◆ **Activity**:
Each line of the listing below must be retyped exactly, with images left out.

◆ **The data**:
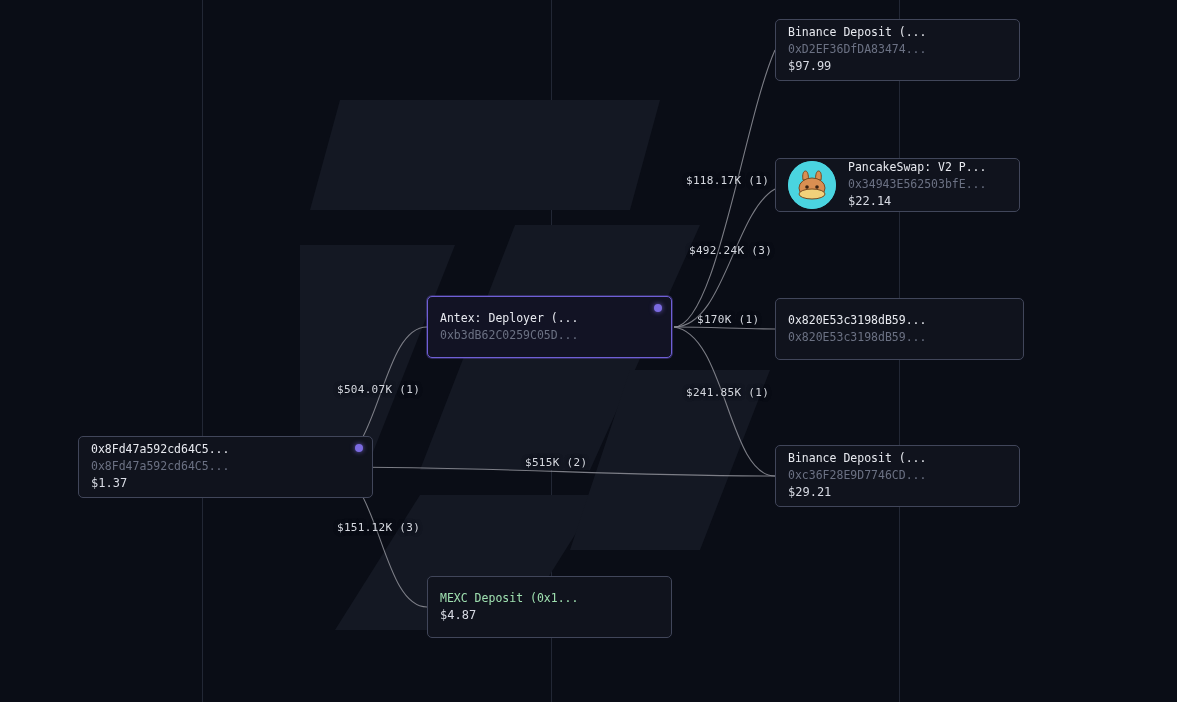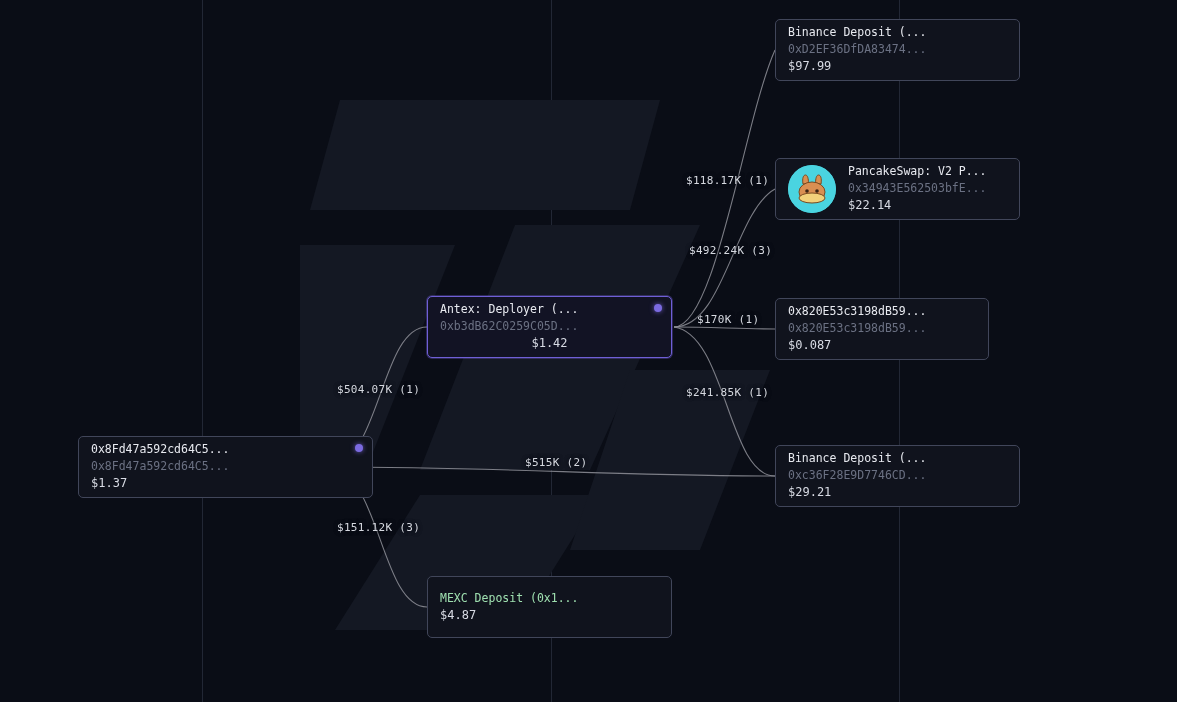--- a/index.html
+++ b/index.html
@@ -166,64 +166,62 @@
       <div class="node-addr">0x8Fd47a592cd64C5...</div>
       <div class="node-value">$1.37</div>
     </div>
     <span class="node-dot"></span>
   </div>
 
   <div class="node selected" style="left:427px;top:296px;width:245px;height:62px">
     <div class="node-body">
       <div class="node-title">Antex: Deployer (...</div>
       <div class="node-addr">0xb3dB62C0259C05D...</div>
-      <div class="node-value centered">$1.42</div>
     </div>
     <span class="node-dot"></span>
   </div>
 
   <div class="node" style="left:427px;top:576px;width:245px;height:62px">
     <div class="node-body">
       <div class="node-title green">MEXC Deposit (0x1...</div>
       <div class="node-value">$4.87</div>
     </div>
   </div>
 
   <div class="node" style="left:775px;top:19px;width:245px;height:62px">
     <div class="node-body">
       <div class="node-title">Binance Deposit (...</div>
       <div class="node-addr">0xD2EF36DfDA83474...</div>
       <div class="node-value">$97.99</div>
     </div>
   </div>
 
-  <div class="node" style="left:775px;top:158px;width:245px;height:62px">
+  <div class="node" style="left:775px;top:158px;width:245px;height:54px">
     <div class="avatar">
       <svg viewBox="0 0 48 48" width="48" height="48" xmlns="http://www.w3.org/2000/svg">
         <circle cx="24" cy="24" r="24" fill="#4ad4e0"></circle>
         <path d="M15 19 C14 13 15.5 10 17.5 10 C19.5 10 20.5 13.5 20.5 18.5 Z" fill="#d98f52" stroke="#7a4a20" stroke-width="1"></path>
         <path d="M33 19 C34 13 32.5 10 30.5 10 C28.5 10 27.5 13.5 27.5 18.5 Z" fill="#d98f52" stroke="#7a4a20" stroke-width="1"></path>
         <ellipse cx="24" cy="27" rx="13" ry="10" fill="#d98f52" stroke="#7a4a20" stroke-width="1"></ellipse>
         <ellipse cx="24" cy="33" rx="13" ry="5" fill="#f2d17a" stroke="#7a4a20" stroke-width="1"></ellipse>
         <circle cx="19" cy="26" r="1.8" fill="#3b2414"></circle>
         <circle cx="29" cy="26" r="1.8" fill="#3b2414"></circle>
       </svg>
     </div>
     <div class="node-body">
       <div class="node-title">PancakeSwap: V2 P...</div>
       <div class="node-addr">0x34943E562503bfE...</div>
       <div class="node-value">$22.14</div>
     </div>
   </div>
 
-  <div class="node" style="left:775px;top:298px;width:214px;height:62px">
+  <div class="node" style="left:775px;top:298px;width:249px;height:62px">
     <div class="node-body">
       <div class="node-title">0x820E53c3198dB59...</div>
       <div class="node-addr">0x820E53c3198dB59...</div>
-      <div class="node-value">$0.087</div>
     </div>
   </div>
 
   <div class="node" style="left:775px;top:445px;width:245px;height:62px">
     <div class="node-body">
       <div class="node-title">Binance Deposit (...</div>
       <div class="node-addr">0xc36F28E9D7746CD...</div>
       <div class="node-value">$29.21</div>
     </div>
   </div>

◆ **Exercise solution**:
--- a/index.html
+++ b/index.html
@@ -166,64 +166,62 @@
       <div class="node-addr">0x8Fd47a592cd64C5...</div>
       <div class="node-value">$1.37</div>
     </div>
     <span class="node-dot"></span>
   </div>
 
   <div class="node selected" style="left:427px;top:296px;width:245px;height:62px">
     <div class="node-body">
       <div class="node-title">Antex: Deployer (...</div>
       <div class="node-addr">0xb3dB62C0259C05D...</div>
-      <div class="node-value centered">$1.42</div>
     </div>
     <span class="node-dot"></span>
   </div>
 
   <div class="node" style="left:427px;top:576px;width:245px;height:62px">
     <div class="node-body">
       <div class="node-title green">MEXC Deposit (0x1...</div>
       <div class="node-value">$4.87</div>
     </div>
   </div>
 
   <div class="node" style="left:775px;top:19px;width:245px;height:62px">
     <div class="node-body">
       <div class="node-title">Binance Deposit (...</div>
       <div class="node-addr">0xD2EF36DfDA83474...</div>
       <div class="node-value">$97.99</div>
     </div>
   </div>
 
-  <div class="node" style="left:775px;top:158px;width:245px;height:62px">
+  <div class="node" style="left:775px;top:158px;width:245px;height:54px">
     <div class="avatar">
       <svg viewBox="0 0 48 48" width="48" height="48" xmlns="http://www.w3.org/2000/svg">
         <circle cx="24" cy="24" r="24" fill="#4ad4e0"></circle>
         <path d="M15 19 C14 13 15.5 10 17.5 10 C19.5 10 20.5 13.5 20.5 18.5 Z" fill="#d98f52" stroke="#7a4a20" stroke-width="1"></path>
         <path d="M33 19 C34 13 32.5 10 30.5 10 C28.5 10 27.5 13.5 27.5 18.5 Z" fill="#d98f52" stroke="#7a4a20" stroke-width="1"></path>
         <ellipse cx="24" cy="27" rx="13" ry="10" fill="#d98f52" stroke="#7a4a20" stroke-width="1"></ellipse>
         <ellipse cx="24" cy="33" rx="13" ry="5" fill="#f2d17a" stroke="#7a4a20" stroke-width="1"></ellipse>
         <circle cx="19" cy="26" r="1.8" fill="#3b2414"></circle>
         <circle cx="29" cy="26" r="1.8" fill="#3b2414"></circle>
       </svg>
     </div>
     <div class="node-body">
       <div class="node-title">PancakeSwap: V2 P...</div>
       <div class="node-addr">0x34943E562503bfE...</div>
       <div class="node-value">$22.14</div>
     </div>
   </div>
 
-  <div class="node" style="left:775px;top:298px;width:214px;height:62px">
+  <div class="node" style="left:775px;top:298px;width:249px;height:62px">
     <div class="node-body">
       <div class="node-title">0x820E53c3198dB59...</div>
       <div class="node-addr">0x820E53c3198dB59...</div>
-      <div class="node-value">$0.087</div>
     </div>
   </div>
 
   <div class="node" style="left:775px;top:445px;width:245px;height:62px">
     <div class="node-body">
       <div class="node-title">Binance Deposit (...</div>
       <div class="node-addr">0xc36F28E9D7746CD...</div>
       <div class="node-value">$29.21</div>
     </div>
   </div>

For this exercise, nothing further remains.